Entries taken from a collection

========================

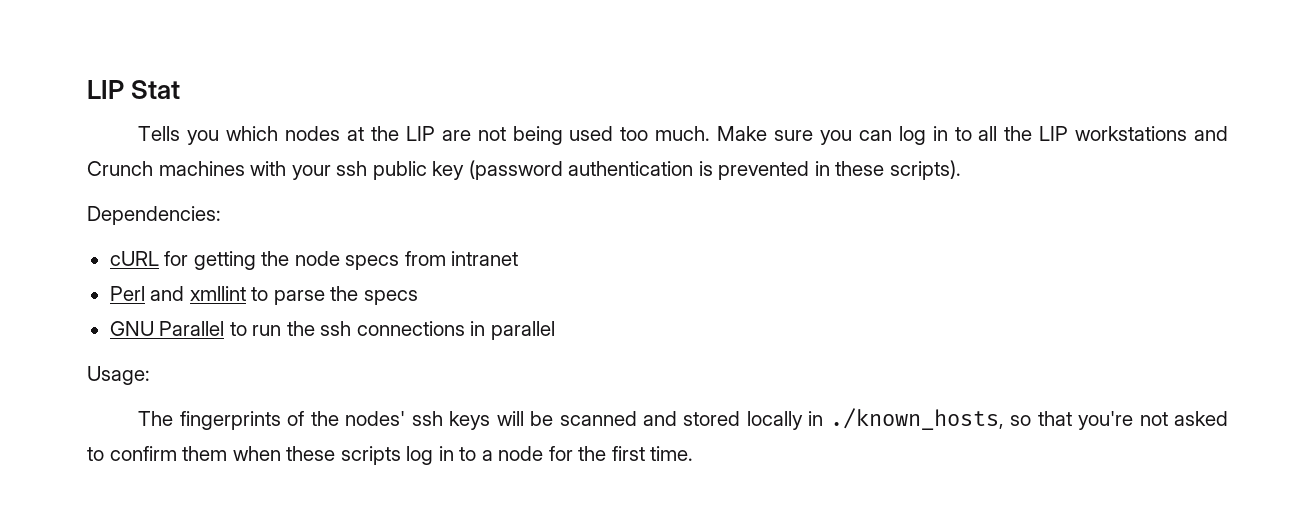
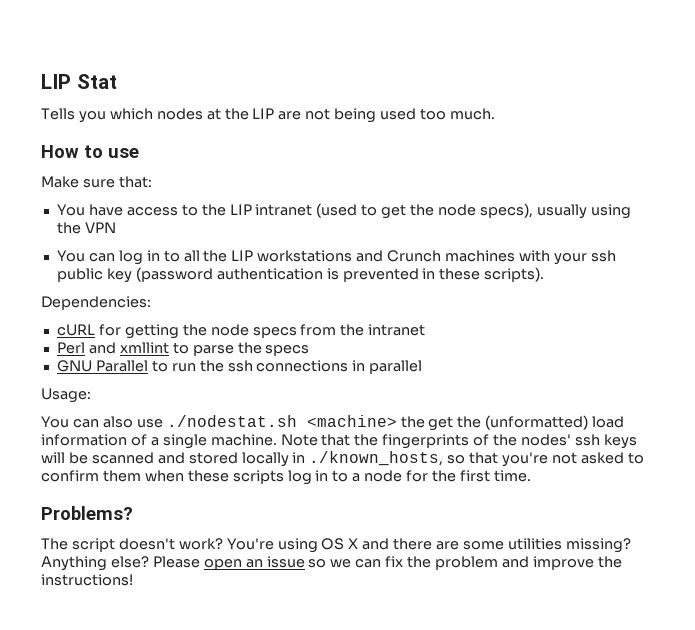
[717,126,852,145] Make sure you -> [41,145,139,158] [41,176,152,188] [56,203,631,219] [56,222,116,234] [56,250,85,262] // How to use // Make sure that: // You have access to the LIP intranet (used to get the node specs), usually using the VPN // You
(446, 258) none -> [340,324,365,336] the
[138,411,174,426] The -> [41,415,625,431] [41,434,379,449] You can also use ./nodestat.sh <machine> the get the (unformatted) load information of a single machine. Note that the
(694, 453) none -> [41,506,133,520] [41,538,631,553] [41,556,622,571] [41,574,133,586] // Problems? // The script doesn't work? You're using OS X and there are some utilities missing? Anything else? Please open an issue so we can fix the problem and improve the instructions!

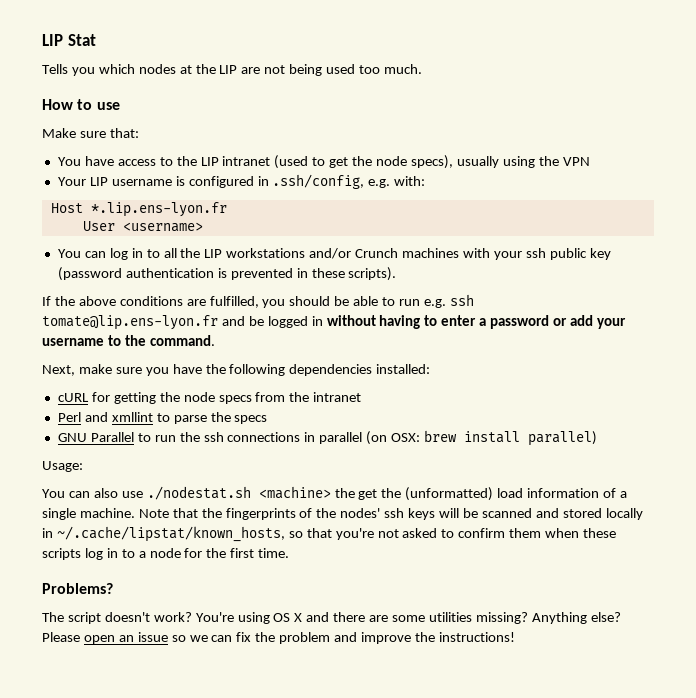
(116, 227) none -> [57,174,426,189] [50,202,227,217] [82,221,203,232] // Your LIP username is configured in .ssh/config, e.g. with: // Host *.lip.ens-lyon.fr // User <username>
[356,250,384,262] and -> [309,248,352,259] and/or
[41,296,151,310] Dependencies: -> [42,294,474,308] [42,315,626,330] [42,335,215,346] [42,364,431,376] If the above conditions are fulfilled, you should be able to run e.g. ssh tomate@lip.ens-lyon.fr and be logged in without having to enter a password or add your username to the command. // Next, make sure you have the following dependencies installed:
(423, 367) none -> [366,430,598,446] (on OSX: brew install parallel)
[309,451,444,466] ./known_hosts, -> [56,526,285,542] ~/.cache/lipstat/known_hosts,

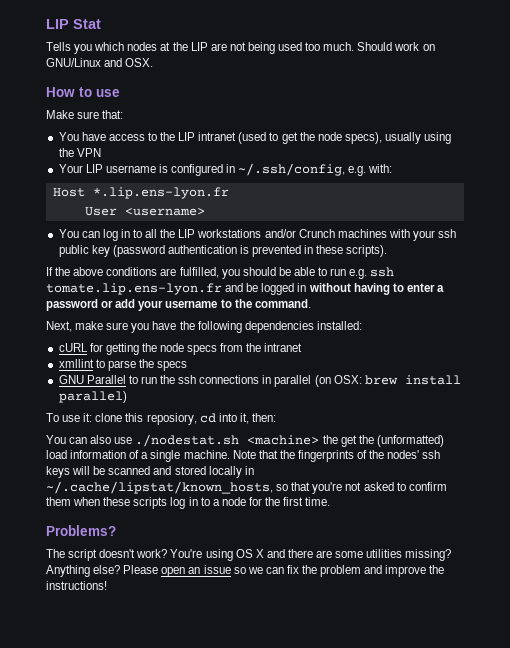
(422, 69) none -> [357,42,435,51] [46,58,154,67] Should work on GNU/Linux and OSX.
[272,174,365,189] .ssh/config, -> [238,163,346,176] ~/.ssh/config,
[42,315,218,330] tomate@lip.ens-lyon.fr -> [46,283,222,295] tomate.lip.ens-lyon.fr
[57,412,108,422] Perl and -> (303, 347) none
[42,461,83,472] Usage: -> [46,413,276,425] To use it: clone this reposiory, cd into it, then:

========================

### EXERCISE DETAILS
Respond with the exact lines running from the one that contains "(422, 69) none" through the last line of the data above, and no other lines.

### SOLUTION BELOW
(422, 69) none -> [357,42,435,51] [46,58,154,67] Should work on GNU/Linux and OSX.
[272,174,365,189] .ssh/config, -> [238,163,346,176] ~/.ssh/config,
[42,315,218,330] tomate@lip.ens-lyon.fr -> [46,283,222,295] tomate.lip.ens-lyon.fr
[57,412,108,422] Perl and -> (303, 347) none
[42,461,83,472] Usage: -> [46,413,276,425] To use it: clone this reposiory, cd into it, then:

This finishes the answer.